На мгновение ей показалось, что он готов снова наброситься на нее.
— Значит, по-твоему, мне в самый раз выступать по Лондону в сапогах, разрисованных католическими иконами? — поинтересовался он. — А меня случайно не повесят, приняв за беглого иезуита?
— Ну, не такого уж и беглого, раз ты будешь разгуливать по городу с Девой Марией на сапогах, — весело заметила Эстер. — Во-первых, изображение почти стерлось, а во-вторых, он же повернет его внутрь.
— Мы используем редкие сокровища для домашнего быта? Ничего себе разумное ведение хозяйства!
— Мы выживаем, — мрачно сказала Эстер. — Ты хочешь сапоги, в которых сможешь ходить, или нет?
Он помолчал.
— А ты клянешься, что не трогала больше никаких ценных вещей из коллекции? — потребовал он ответа. — Что они все надежно спрятаны, как ты говоришь?
— Честное слово, сам можешь посмотреть, если срубишь дерево и откроешь дверь. Но лучше все-таки подождать, Джон. Еще не совсем безопасно. Говорят, что король проиграл, но так говорили и раньше. У него все еще есть жена, ведущая во Франции политику против нас, он может призвать ирландцев, и кто знает, что может сделать папа, если королева пообещает обратить страну в католичество? Они все дрались и дрались, но так и не смогли победить короля в открытом сражении. Даже если он потеряет свое войско до последнего солдата, он все равно не побежден. Он все равно король. Они не могут его победить. Он должен сам принять решение и сдаться.

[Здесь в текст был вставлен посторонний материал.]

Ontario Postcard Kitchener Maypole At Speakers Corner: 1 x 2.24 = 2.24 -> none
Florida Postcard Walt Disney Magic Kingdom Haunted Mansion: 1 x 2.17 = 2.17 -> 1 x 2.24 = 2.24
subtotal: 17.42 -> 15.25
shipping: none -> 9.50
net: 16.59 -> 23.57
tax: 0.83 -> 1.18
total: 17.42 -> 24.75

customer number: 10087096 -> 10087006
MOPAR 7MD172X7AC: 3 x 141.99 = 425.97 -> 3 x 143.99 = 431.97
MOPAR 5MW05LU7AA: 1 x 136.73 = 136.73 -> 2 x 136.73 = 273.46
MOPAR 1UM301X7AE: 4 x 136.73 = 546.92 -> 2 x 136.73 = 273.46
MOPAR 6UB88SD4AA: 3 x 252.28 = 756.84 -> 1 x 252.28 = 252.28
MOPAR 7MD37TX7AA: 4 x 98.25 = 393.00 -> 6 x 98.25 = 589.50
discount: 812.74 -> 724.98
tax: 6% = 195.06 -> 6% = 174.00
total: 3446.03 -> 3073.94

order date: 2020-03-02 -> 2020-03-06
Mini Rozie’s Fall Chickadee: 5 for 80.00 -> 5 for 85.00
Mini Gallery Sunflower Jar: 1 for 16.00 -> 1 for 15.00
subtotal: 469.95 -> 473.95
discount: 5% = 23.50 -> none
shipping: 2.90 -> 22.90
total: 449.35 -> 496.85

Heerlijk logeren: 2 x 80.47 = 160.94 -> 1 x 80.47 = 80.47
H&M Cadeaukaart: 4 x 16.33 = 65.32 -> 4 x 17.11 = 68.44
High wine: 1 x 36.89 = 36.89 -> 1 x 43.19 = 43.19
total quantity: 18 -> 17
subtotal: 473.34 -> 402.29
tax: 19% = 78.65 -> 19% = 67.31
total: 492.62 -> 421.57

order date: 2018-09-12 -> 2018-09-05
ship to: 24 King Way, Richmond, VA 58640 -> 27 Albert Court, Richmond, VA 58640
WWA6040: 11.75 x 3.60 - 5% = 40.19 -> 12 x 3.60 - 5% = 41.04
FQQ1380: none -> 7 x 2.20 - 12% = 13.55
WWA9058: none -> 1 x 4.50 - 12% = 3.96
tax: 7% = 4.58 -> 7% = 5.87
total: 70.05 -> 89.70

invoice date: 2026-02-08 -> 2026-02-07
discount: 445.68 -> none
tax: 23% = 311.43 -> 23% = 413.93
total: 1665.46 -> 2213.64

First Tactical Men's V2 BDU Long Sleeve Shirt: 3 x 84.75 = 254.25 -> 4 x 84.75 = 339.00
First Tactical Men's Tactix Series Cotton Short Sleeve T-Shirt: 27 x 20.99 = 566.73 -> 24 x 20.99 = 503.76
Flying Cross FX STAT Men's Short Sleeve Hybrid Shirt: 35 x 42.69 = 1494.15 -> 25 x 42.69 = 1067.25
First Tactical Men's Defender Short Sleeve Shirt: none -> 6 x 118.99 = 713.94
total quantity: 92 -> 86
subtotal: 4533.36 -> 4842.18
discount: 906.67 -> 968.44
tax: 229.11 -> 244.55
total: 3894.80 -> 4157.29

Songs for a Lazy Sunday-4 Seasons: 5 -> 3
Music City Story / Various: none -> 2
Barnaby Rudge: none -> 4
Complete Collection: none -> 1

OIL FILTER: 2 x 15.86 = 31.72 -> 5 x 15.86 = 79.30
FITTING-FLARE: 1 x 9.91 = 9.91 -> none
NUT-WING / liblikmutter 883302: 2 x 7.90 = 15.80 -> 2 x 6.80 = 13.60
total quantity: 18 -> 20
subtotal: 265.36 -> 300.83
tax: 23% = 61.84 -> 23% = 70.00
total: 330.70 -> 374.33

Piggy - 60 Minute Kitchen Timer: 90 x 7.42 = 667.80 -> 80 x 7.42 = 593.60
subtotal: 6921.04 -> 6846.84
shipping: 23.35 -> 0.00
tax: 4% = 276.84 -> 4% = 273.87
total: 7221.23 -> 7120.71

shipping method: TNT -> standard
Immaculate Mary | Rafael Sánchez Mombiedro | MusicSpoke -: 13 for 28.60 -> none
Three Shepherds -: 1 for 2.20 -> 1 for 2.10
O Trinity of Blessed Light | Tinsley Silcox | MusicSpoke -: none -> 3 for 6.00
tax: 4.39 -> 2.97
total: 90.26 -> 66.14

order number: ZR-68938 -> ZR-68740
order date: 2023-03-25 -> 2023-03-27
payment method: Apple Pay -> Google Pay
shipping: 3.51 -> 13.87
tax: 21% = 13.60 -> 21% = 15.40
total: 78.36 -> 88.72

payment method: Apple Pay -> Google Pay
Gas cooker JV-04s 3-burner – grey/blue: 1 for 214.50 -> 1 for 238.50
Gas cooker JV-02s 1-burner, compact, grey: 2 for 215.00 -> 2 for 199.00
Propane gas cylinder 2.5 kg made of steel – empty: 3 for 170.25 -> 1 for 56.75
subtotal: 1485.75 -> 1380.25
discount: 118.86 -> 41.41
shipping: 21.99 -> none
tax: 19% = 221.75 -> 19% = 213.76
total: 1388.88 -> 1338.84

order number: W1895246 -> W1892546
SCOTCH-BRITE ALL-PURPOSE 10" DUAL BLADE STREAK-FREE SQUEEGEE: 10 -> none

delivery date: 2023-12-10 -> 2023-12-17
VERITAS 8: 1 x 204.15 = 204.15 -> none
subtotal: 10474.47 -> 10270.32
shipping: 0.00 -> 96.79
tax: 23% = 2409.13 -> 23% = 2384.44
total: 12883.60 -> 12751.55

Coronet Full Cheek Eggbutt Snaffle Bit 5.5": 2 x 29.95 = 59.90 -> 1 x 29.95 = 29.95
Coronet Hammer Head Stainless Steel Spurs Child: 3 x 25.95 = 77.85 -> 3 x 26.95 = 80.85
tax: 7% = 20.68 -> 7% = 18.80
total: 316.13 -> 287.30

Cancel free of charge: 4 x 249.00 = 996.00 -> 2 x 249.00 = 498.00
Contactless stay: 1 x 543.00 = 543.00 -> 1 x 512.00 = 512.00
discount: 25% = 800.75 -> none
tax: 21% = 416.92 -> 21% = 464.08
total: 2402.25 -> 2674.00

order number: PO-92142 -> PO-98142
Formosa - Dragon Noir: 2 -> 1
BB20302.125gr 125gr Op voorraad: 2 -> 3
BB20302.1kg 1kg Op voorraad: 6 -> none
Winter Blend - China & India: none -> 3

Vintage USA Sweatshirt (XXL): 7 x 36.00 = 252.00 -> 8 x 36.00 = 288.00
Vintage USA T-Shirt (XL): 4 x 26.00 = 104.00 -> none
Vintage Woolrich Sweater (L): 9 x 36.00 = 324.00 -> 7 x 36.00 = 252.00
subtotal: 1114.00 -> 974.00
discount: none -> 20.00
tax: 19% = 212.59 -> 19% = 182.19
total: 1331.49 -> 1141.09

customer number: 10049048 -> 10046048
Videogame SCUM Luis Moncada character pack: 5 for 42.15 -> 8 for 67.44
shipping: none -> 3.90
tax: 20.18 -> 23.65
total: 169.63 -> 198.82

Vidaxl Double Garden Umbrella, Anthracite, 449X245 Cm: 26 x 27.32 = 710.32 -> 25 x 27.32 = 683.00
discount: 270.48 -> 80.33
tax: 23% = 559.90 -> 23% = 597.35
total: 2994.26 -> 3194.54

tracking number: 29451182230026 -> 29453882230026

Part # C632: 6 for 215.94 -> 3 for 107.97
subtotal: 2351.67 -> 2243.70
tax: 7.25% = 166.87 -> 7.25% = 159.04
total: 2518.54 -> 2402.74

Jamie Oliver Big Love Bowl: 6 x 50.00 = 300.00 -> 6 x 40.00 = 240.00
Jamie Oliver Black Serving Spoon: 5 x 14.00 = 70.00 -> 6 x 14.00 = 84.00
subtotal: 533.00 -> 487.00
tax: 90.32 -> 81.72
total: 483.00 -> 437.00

Джон кивнул. Идти им было недалеко, и они направились домой.
— Я вот все думаю. Я думаю… может, мне отправиться к нему? — спросил он.
Эстер споткнулась, подумав, что он может вернуться ко двору и об опасности, которая угрожала бы ему там.
— Зачем? С какой стати тебе возвращаться?
— У меня такое чувство, что я должен ему послужить, — сказал он.
— Ты уехал из страны, чтобы не служить ему, — напомнила она.
Он скривился от ее непонятливости.
— Все было не так уж просто, — сказал он. — Я не хотел умирать за дело, в которое я не верил. Я не хотел убивать людей, которые, вполне вероятно, так же, как и я, пошли воевать, не желая того, но оказались на другой стороне. Но если король готов к миру, тогда я могу служить ему с чистой совестью. И мне не нравится думать о том, что он в Оксфорде один, без королевы, а принц сбежал на Джерси и с королем никого не осталось.
— Да с ним там целая толпа, — сказала Эстер. — Напиваются до бесчувствия каждый вечер и позорят Оксфорд своим поведением. И он в самой гуще всей этой компании. А если он увидит тебя, то всего лишь вспомнит, кто ты такой, и спросит, где ты пропадал. Если бы ты был нужен ему, он бы давно уже прислал за тобой.